* Records supplied:

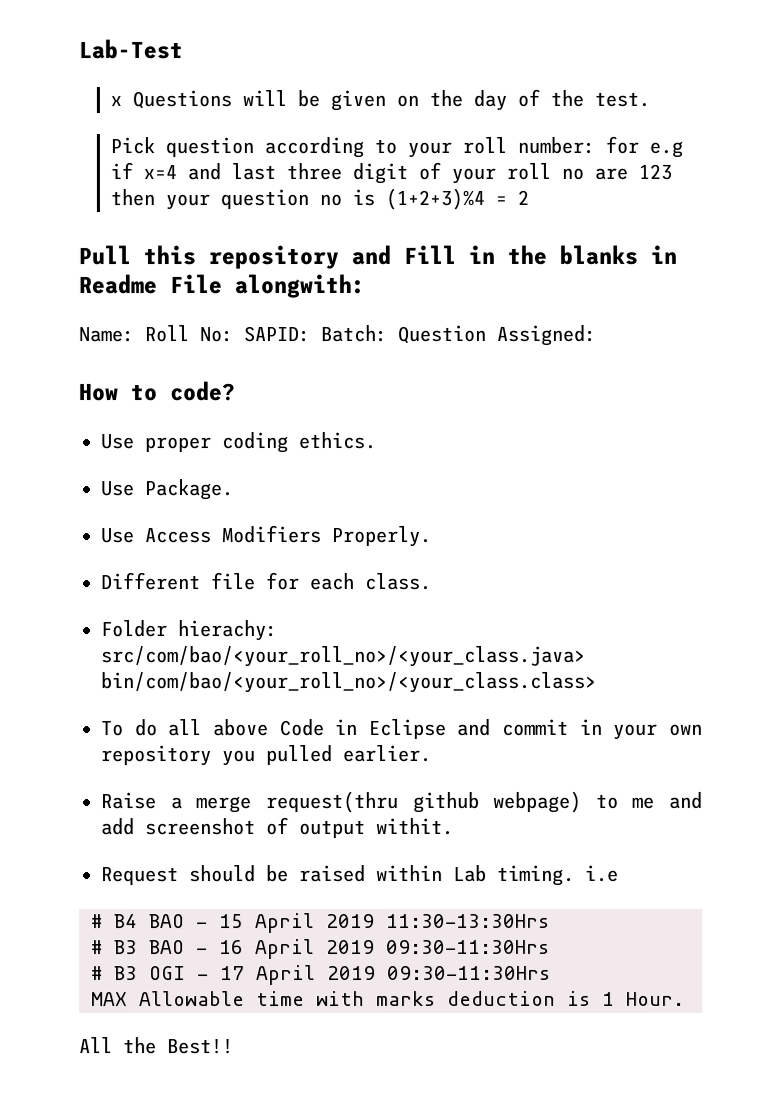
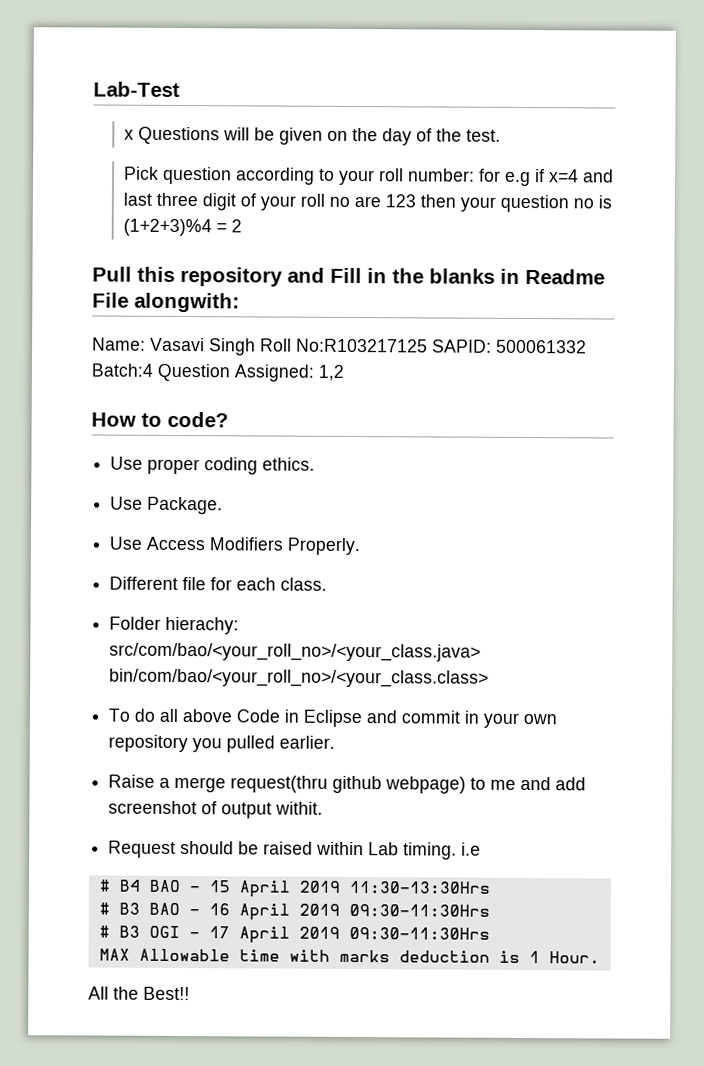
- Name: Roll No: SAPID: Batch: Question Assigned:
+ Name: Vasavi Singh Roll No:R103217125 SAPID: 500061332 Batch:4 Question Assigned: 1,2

--

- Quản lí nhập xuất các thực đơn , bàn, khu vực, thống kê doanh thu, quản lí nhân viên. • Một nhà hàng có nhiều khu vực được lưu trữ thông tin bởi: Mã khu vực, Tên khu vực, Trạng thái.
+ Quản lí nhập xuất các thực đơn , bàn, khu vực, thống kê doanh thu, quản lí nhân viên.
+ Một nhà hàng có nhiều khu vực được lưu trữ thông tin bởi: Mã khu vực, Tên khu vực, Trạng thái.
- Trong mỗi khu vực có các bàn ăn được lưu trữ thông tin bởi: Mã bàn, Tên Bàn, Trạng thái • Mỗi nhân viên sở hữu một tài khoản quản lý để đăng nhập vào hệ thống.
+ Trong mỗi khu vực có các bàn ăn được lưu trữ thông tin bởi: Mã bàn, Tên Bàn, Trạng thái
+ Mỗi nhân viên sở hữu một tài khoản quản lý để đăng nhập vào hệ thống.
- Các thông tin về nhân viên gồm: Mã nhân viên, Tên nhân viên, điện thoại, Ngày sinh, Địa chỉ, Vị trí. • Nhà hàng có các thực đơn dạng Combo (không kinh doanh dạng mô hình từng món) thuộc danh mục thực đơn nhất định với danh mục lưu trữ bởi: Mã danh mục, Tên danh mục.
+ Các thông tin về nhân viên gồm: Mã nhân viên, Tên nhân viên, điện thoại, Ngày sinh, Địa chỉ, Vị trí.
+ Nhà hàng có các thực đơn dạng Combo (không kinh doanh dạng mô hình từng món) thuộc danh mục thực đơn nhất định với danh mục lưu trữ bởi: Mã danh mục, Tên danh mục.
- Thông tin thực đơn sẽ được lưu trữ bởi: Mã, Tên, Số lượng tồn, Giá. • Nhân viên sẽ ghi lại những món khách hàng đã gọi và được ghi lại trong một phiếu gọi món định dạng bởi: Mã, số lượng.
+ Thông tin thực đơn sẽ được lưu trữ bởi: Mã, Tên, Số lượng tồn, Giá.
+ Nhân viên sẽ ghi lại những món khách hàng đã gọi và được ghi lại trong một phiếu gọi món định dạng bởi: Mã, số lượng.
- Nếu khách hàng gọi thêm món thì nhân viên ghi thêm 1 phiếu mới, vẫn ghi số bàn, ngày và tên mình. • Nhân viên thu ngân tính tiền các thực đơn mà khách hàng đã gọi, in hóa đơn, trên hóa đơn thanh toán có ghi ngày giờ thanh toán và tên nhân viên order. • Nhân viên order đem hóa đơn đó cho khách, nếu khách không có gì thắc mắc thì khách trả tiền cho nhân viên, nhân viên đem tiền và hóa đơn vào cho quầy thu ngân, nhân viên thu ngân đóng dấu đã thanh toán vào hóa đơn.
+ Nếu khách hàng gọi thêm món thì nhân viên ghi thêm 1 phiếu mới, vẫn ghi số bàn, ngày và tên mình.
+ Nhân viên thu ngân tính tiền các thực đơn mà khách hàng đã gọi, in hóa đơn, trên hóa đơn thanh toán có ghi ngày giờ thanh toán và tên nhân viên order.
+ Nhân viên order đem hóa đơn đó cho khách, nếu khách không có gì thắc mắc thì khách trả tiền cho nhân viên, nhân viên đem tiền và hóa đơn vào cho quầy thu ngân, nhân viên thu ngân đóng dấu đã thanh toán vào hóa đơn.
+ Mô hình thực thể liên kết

* * *

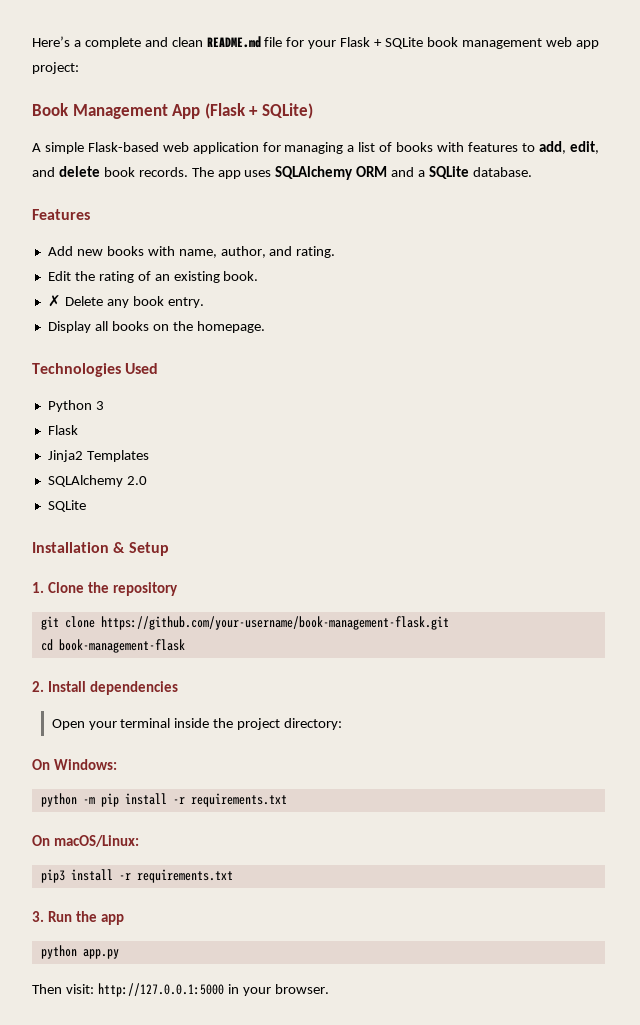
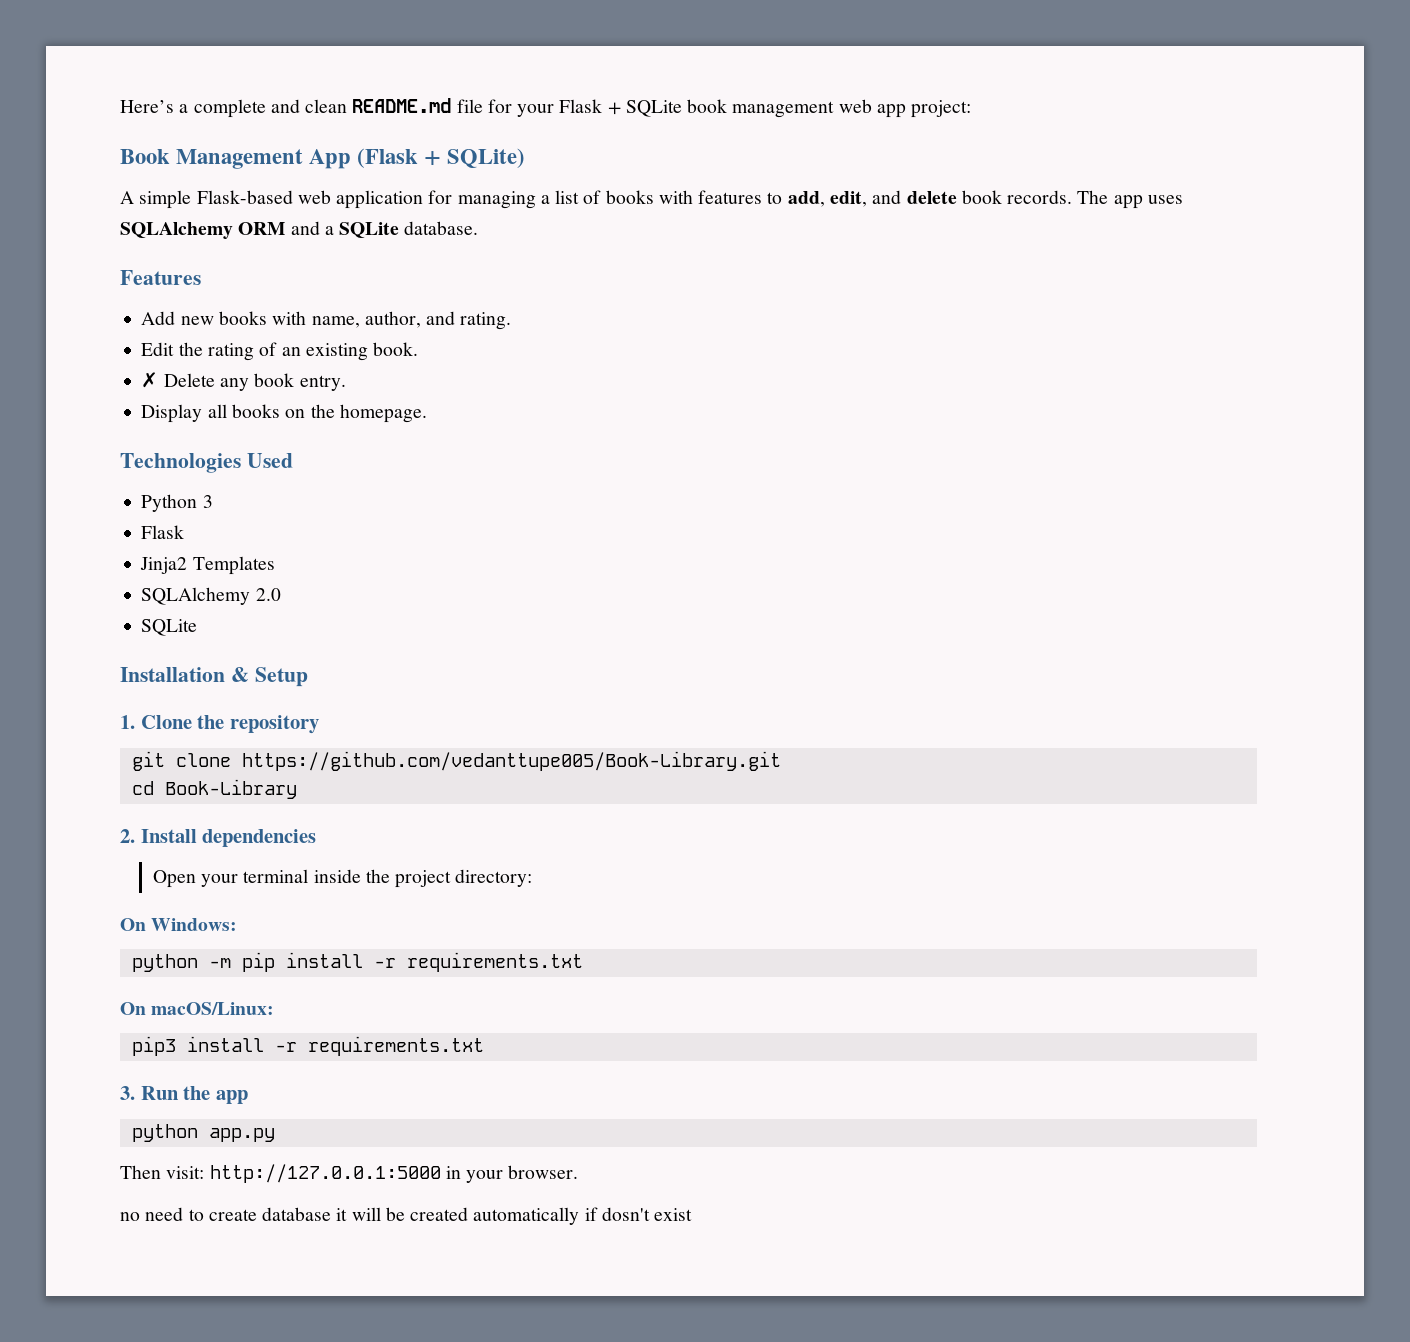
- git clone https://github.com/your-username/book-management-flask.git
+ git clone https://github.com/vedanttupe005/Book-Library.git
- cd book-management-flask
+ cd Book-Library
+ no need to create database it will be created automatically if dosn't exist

* Your instructions: Please copy out each line of the listing above that contains the string "xuất".

* Response area:
- Quản lí nhập xuất các thực đơn , bàn, khu vực, thống kê doanh thu, quản lí nhân viên. • Một nhà hàng có nhiều khu vực được lưu trữ thông tin bởi: Mã khu vực, Tên khu vực, Trạng thái.
+ Quản lí nhập xuất các thực đơn , bàn, khu vực, thống kê doanh thu, quản lí nhân viên.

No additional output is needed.